Despite evidence of slowing retail sales growth in China, high-end designers are still clamoring to enter the emerging market with the launch of a new luxury e-commerce website.
About 80 brands have partnered with Shangpin, which launched on Thursday as the country’s first full-price designer luxury retail site. The company seeks to overcome one major obstacle that designers have in reaching aspiring Chinese fashionistas — a lack of consumer awareness of lesser-known brands.
While many are familiar with Burberry’s iconic plaid or Chanel’s interlocking letter C's, smaller brands do not carry quite the same cache among Chinese consumers … yet.
The company's foray into full-price designer items comes two years after it first launched as a discount luxury flash sale site, which has been renamed aolai.com. Shangpin’s $60-million dollar retail bet (raised by Walt Disney’s Steamboat Ventures and two other international investors) centers on providing its more than 2.4 million customers with background information on designer brands.
“We work with the brands to basically translate all of their digital content into Mandarin and put it up into the Chinese search engines,” said Claire Chung, vice president of global business development. “You know, Google is blocked, YouTube is blocked. So we’re actually operating as their Chinese PR and marketing digital company.”
The company also offers styling tips through a separate online fashion magazine, which offers editorial content for customers.
Items used in these stylized outfits shown online typically sell well, said Winnie Foon, the company’s vice president of global merchandise.
“I think right now China is very big on labels — it’s like a new rich,” said Lubov Azria, designer of BCBG Max Azria and Herve Leger. “They sort of look for labels. I think educating the Chinese consumer is very important.”
Designer Tracy Reese sees her partnership with Shangpin as a baby step toward eventually opening up her own brick-and-mortar store for her eponymous label.
“It gives us an opportunity to explore that market and get to know that customer — her likes and dislikes and all of that,” Reese said. “So for us, it’s like an education to kind of dip our toe in the water and start to understand the market, but it also gives us the ability to access customers that we never could on our own.”
Shangpin built its customer base through an alliance with three of the country’s banks, including China Construction Bank, which Bank of America has invested in, and Hua Xia Bank, which Deutsche Bank is a partner in. These banks introduced their top customers to the Shangpin as a shopping platform where they could purchase luxury items.
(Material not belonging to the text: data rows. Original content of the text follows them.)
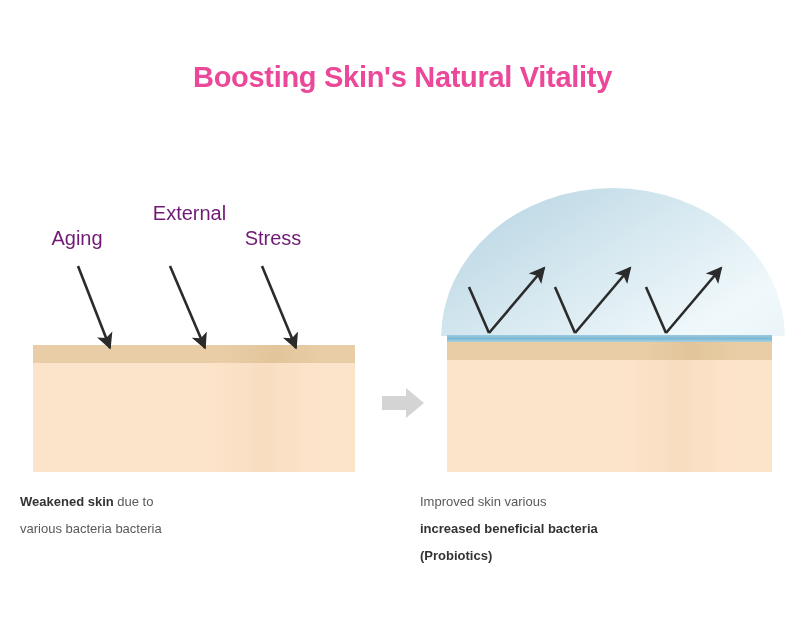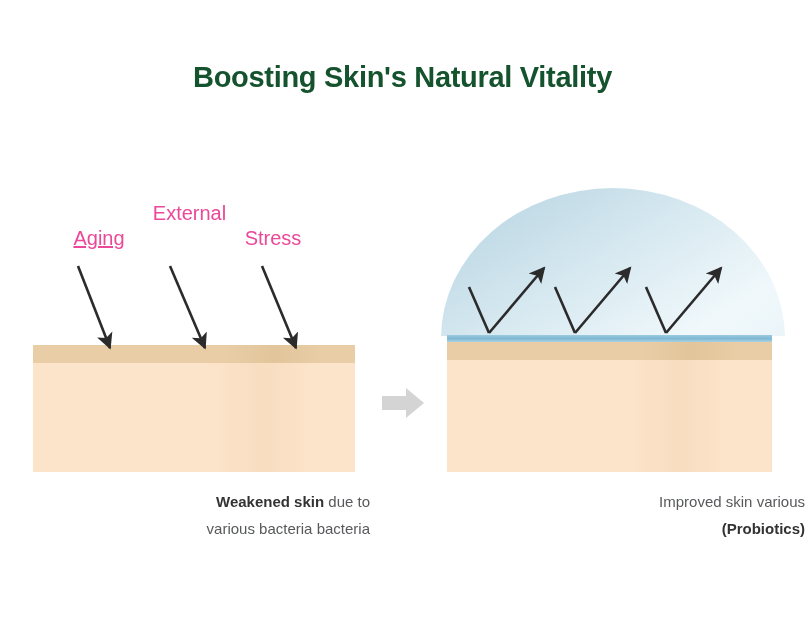--- a/index.html
+++ b/index.html
@@ -22,21 +22,21 @@
   #title-block {
     position: absolute;
     left: 0;
     top: 58px;
     width: 805px;
     text-align: center;
   }
   .title-line {
     font-size: 29px;
     font-weight: bold;
-    color: #14532d;
+    color: #ec4899;
     letter-spacing: -0.3px;
     line-height: 38px;
     white-space: nowrap;
   }
 
   
   #panel-left {
     position: absolute;
     left: 0px;
     top: 180px;
@@ -48,42 +48,42 @@
     left: 422px;
     top: 180px;
     width: 383px;
     height: 400px;
   }
 
   
   .damage-label {
     position: absolute;
     font-size: 20px;
-    color: #ec4899;
+    color: #701a75;
     line-height: 25px;
     white-space: nowrap;
     text-align: center;
   }
-  #label-aging   { left: 60px; top: 46px; width: 78px; text-decoration: underline; }
+  #label-aging   { left: 38px; top: 46px; width: 78px; }
   #label-external{ left: 132px; top: 21px; width: 115px; }
   #label-stress  { left: 238px; top: 46px; width: 70px; }
 
   
   .stage {
     position: absolute;
     left: 0;
     top: 0;
     overflow: visible;
   }
 
   
   .caption {
     position: absolute;
-    text-align: right;
-    font-size: 15px;
+    text-align: left;
+    font-size: 13px;
     line-height: 27px;
     color: #58595b;
   }
   #caption-left {
     left: 20px;
     top: 488px;
     width: 350px;
   }
   #caption-right {
     left: 420px;
@@ -222,14 +222,15 @@
   </svg>
 </div>
 
 <div class="caption" id="caption-left">
   <span class="cap-line"><span class="cap-bold">Weakened skin</span><span> due to</span></span>
   <span class="cap-line">various bacteria bacteria</span>
 </div>
 
 <div class="caption" id="caption-right">
   <span class="cap-line">Improved skin various</span>
+  <span class="cap-line cap-bold">increased beneficial bacteria</span>
   <span class="cap-line cap-bold">(Probiotics)</span>
 </div>
 
 </body></html>

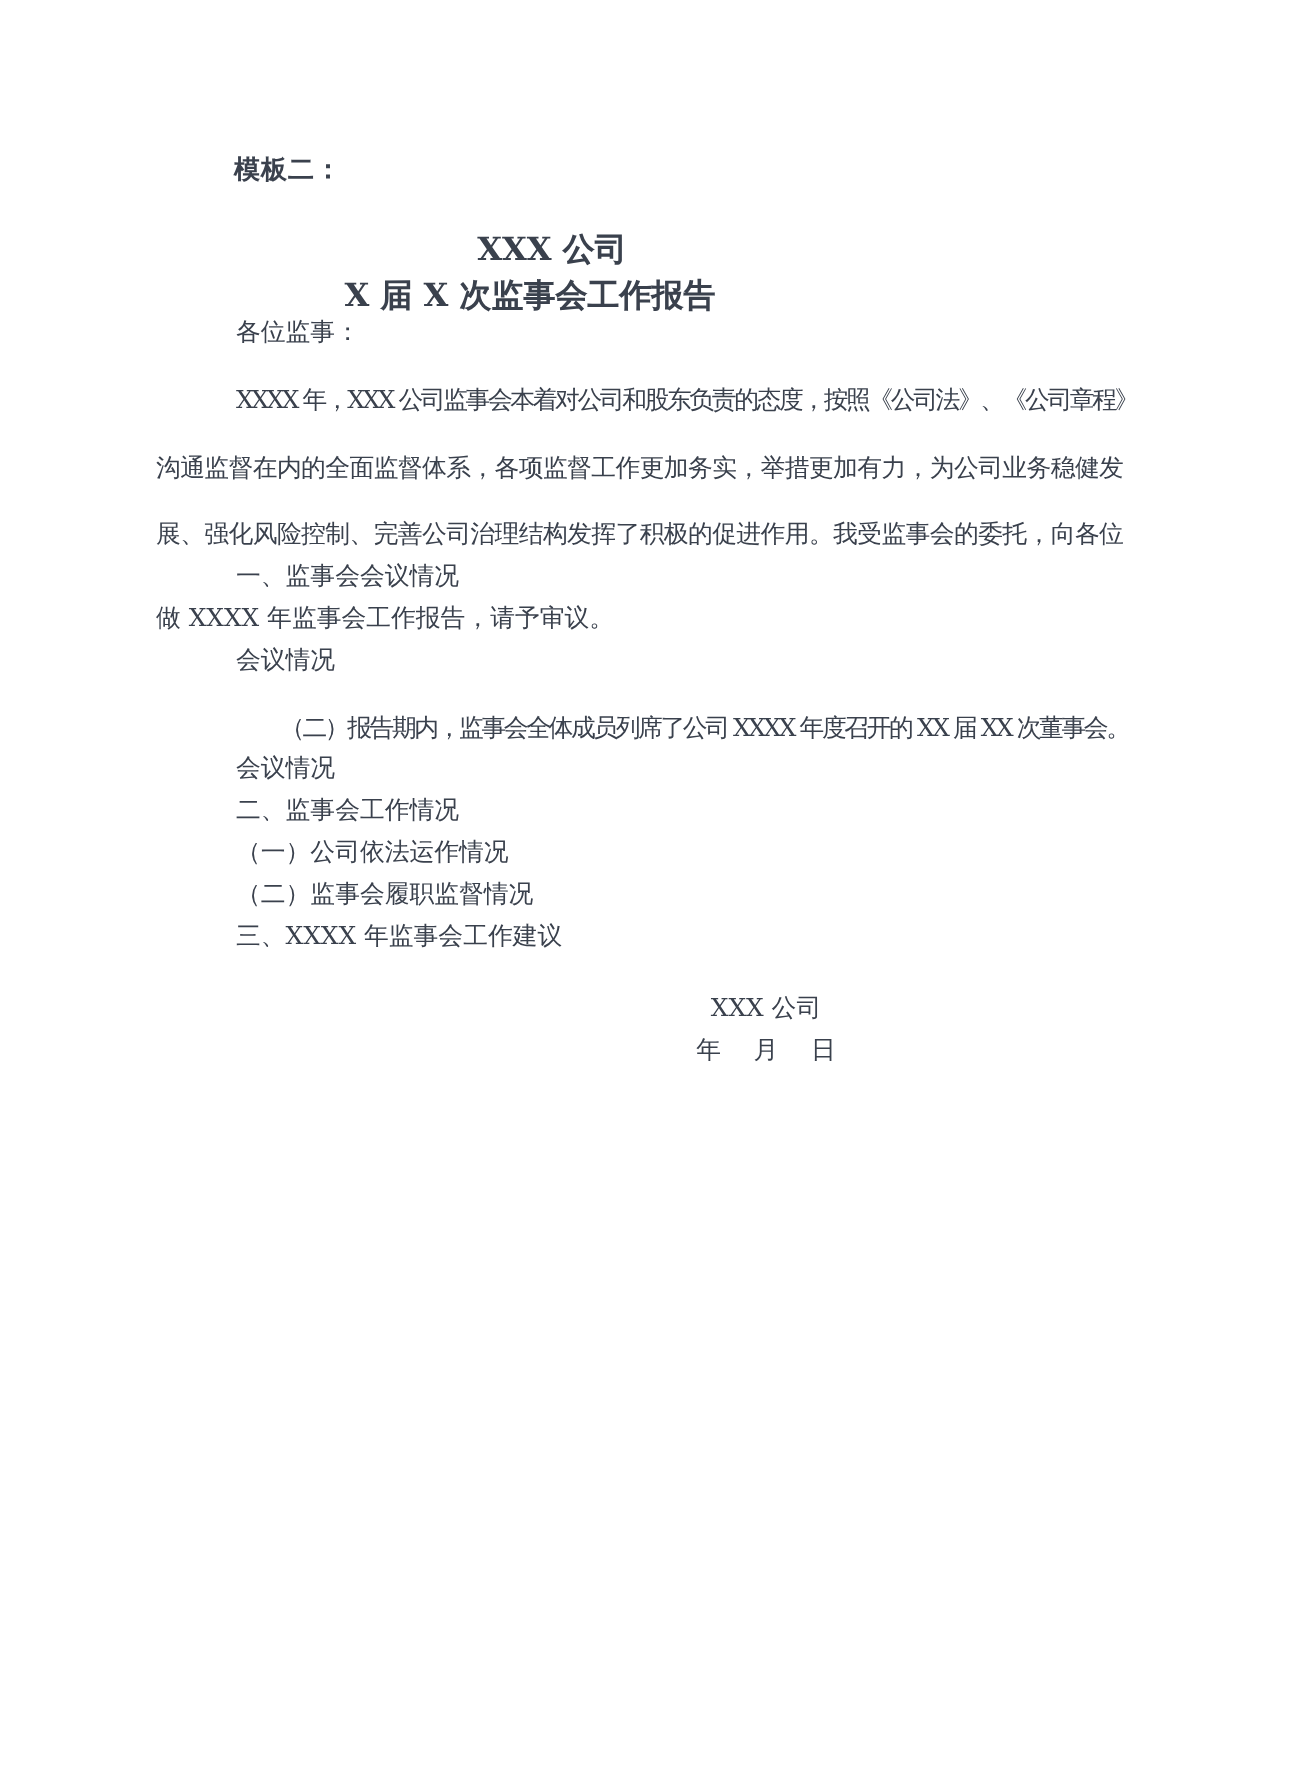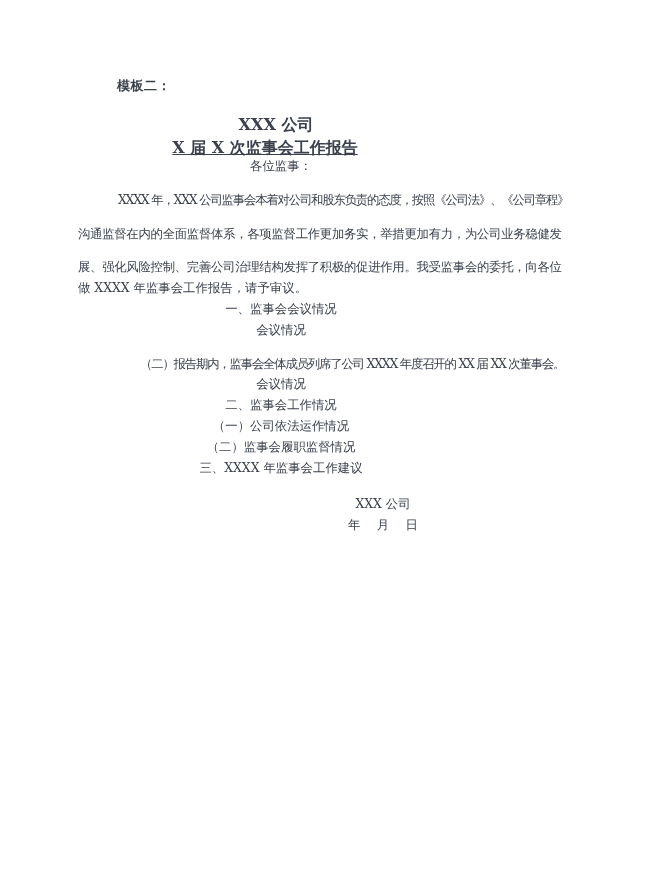--- a/index.html
+++ b/index.html
@@ -30,28 +30,28 @@
   }
   .titles { margin-top: 17px; }
   .doc-title {
     font-weight: bold;
     font-size: 16px;
     line-height: 23px;
     text-align: center;
     white-space: nowrap;
   }
   .t1 { padding-left: 30px; }
-  .t2 { padding-left: 8px; text-decoration: underline; }
+  .t2 { padding-left: 8px; }
   .body-block {
     margin-top: -3px;
     font-size: 12.4px;
     line-height: 20.8px;
   }
   .bline { white-space: nowrap; }
-  .ind-2 { padding-left: 40px; text-align: center; }   
+  .ind-2 { padding-left: 40px; }   
   .ind-3 { padding-left: 62px; }   
   .stretch {                        
     text-align: justify;
     text-align-last: justify;
     margin-top: 13px;
   }
   .squeeze-soft { letter-spacing: -0.3px; }
   .squeeze-hard { letter-spacing: -1.2px; }
   .signature {
     margin-top: 16px;
@@ -74,23 +74,23 @@
     <div class="doc-title t2">X 届 X 次监事会工作报告</div>
   </div>
 
   <div class="body-block">
 
     <div class="bline ind-2">各位监事：</div>
 
     <div class="bline ind-2 stretch squeeze-hard">XXXX 年，XXX 公司监事会本着对公司和股东负责的态度，按照《公司法》、《公司章程》</div>
     <div class="bline stretch squeeze-soft">沟通监督在内的全面监督体系，各项监督工作更加务实，举措更加有力，为公司业务稳健发</div>
     <div class="bline stretch squeeze-soft">展、强化风险控制、完善公司治理结构发挥了积极的促进作用。我受监事会的委托，向各位</div>
+    <div class="bline ind-2">一、监事会会议情况</div>
+
     <div class="bline">做 XXXX 年监事会工作报告，请予审议。</div>
-
-    <div class="bline ind-2">一、监事会会议情况</div>
     <div class="bline ind-2">会议情况</div>
     <div class="bline ind-3 stretch squeeze-hard">（二）报告期内，监事会全体成员列席了公司 XXXX 年度召开的 XX 届 XX 次董事会。</div>
     <div class="bline ind-2">会议情况</div>
     <div class="bline ind-2">二、监事会工作情况</div>
     <div class="bline ind-2">（一）公司依法运作情况</div>
     <div class="bline ind-2">（二）监事会履职监督情况</div>
     <div class="bline ind-2">三、XXXX 年监事会工作建议</div>
   </div>
 
   <div class="signature">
Part of the double-edged sword of Chinese growth stems from the difficulties in reaching the country's enormous population.
“You have to remember that China is a huge market with more than 150 cities with more than 1 million people so even global luxury brands such as Louis Vuitton — in order to even make a market penetration, they have to open three to four shops in a city to even be known,” said Chung said.
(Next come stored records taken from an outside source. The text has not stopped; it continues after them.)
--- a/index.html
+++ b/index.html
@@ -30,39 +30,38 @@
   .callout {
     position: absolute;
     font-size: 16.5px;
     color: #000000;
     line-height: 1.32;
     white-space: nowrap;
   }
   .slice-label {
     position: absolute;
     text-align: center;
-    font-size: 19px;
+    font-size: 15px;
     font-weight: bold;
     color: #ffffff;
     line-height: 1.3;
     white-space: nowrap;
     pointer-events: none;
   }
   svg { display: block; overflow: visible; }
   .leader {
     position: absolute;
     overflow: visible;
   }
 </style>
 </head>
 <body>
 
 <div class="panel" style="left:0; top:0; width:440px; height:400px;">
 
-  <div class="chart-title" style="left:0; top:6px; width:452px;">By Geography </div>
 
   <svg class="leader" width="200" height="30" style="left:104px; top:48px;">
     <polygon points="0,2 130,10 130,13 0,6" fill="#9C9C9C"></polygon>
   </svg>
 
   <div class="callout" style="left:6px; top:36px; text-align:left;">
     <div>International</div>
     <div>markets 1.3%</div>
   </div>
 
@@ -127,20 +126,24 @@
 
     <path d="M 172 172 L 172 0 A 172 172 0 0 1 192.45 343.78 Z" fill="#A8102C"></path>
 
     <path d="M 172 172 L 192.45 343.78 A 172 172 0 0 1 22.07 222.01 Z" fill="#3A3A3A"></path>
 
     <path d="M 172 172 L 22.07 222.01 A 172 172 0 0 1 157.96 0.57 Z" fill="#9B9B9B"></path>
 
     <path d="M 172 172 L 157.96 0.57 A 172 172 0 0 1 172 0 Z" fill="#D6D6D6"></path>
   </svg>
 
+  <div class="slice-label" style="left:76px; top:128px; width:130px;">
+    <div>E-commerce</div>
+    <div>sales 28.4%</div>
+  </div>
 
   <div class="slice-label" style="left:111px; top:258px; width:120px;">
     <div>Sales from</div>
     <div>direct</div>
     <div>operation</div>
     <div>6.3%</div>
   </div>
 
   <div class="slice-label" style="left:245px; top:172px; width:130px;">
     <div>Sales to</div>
For smaller brands, the scope of the market can be somewhat daunting.
“The obstacles are really that it’s such a huge country and that there are so many leading cities that it’s almost impossible on your own for a small company to really penetrate in a meaningful way,” Reese said.
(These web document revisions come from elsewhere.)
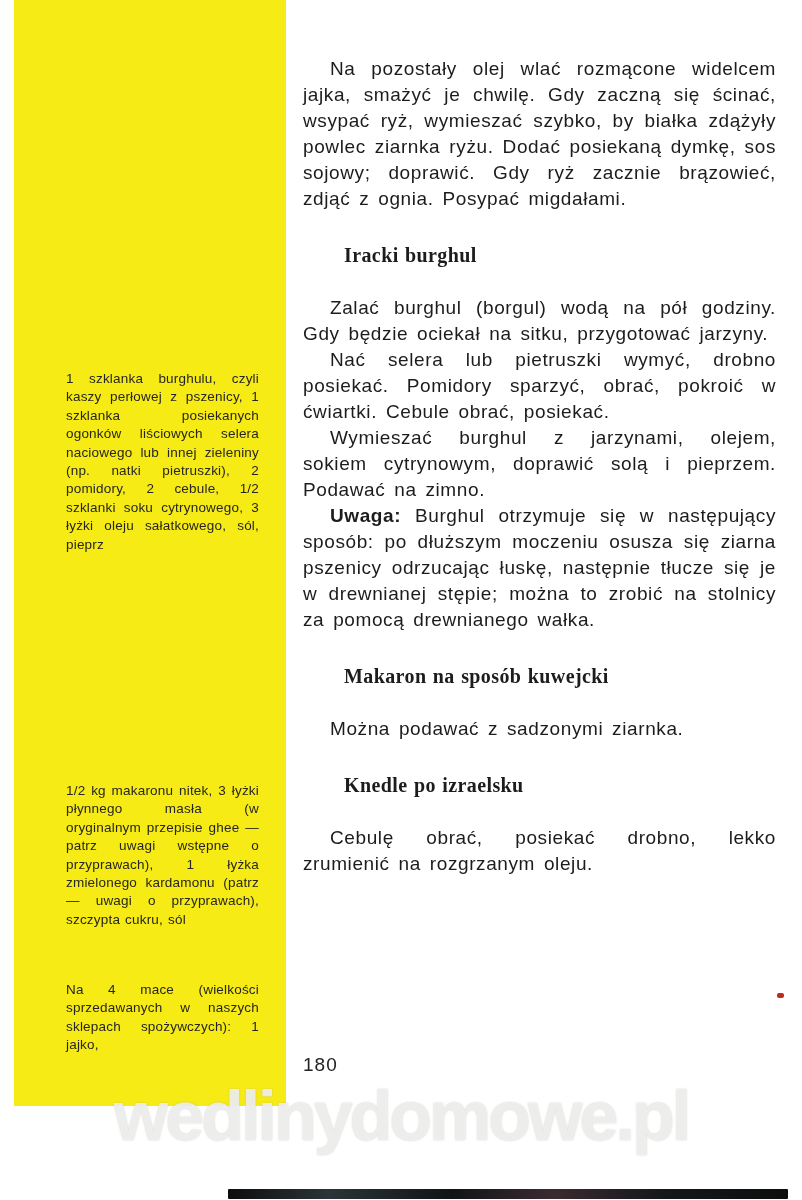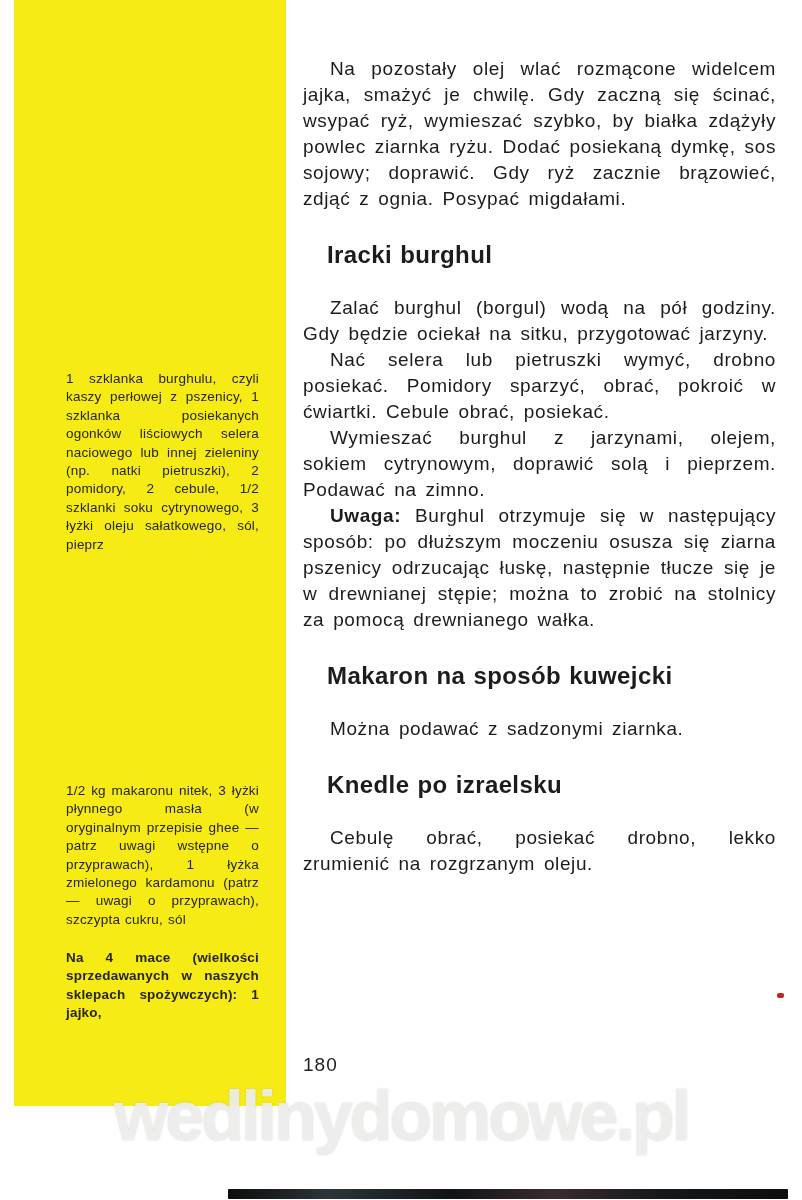--- a/index.html
+++ b/index.html
@@ -30,44 +30,45 @@
     left: 66px;
     font-size: 13.5px;
     line-height: 18.4px;
     text-align: justify;
     letter-spacing: 0.2px;
     word-spacing: 1px;
     color: #262620;
   }
   .note-1 { top: 370px; }
   .note-2 { top: 782px; }
-  .note-3 { top: 949px; font-weight: bold; }
+  .note-3 { top: 981px; }
   .main {
     position: absolute;
     left: 303px;
     top: 56px;
     width: 473px;
     font-size: 19px;
     line-height: 26px;
     letter-spacing: 0.6px;
     word-spacing: 3px;
     text-align: justify;
   }
   .para {
     margin: 0;
     text-indent: 27px;
   }
   .noindent { text-indent: 0; }
   .heading {
-    margin: 30px 0 27px 24px;
-    font-size: 24px;
+    margin: 30px 0 27px 41px;
+    font-size: 20px;
     font-weight: bold;
     letter-spacing: 0.4px;
     word-spacing: 1px;
     text-align: left;
+    font-family: Liberation Serif, serif;
   }
   .page-number {
     position: absolute;
     left: 303px;
     top: 1054px;
     font-size: 19px;
     letter-spacing: 1px;
     color: #222222;
   }
   .watermark {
Even though recent metrics of Chinese growth have been disheartening for economists, the designers that we talked to did not seem worried.
Since Reese is currently on the ground floor of her Chinese expansion, she said the slowing of retail growth is not that large of a concern for her brand.
Meanwhile, Azria, whose BCBG brand operates more than 20 locations through China and Hong Kong, said she also was not very and compared it to another well-known cyclical trend.
“It goes kind of up and down — it’s kind of like a stock market,” she said.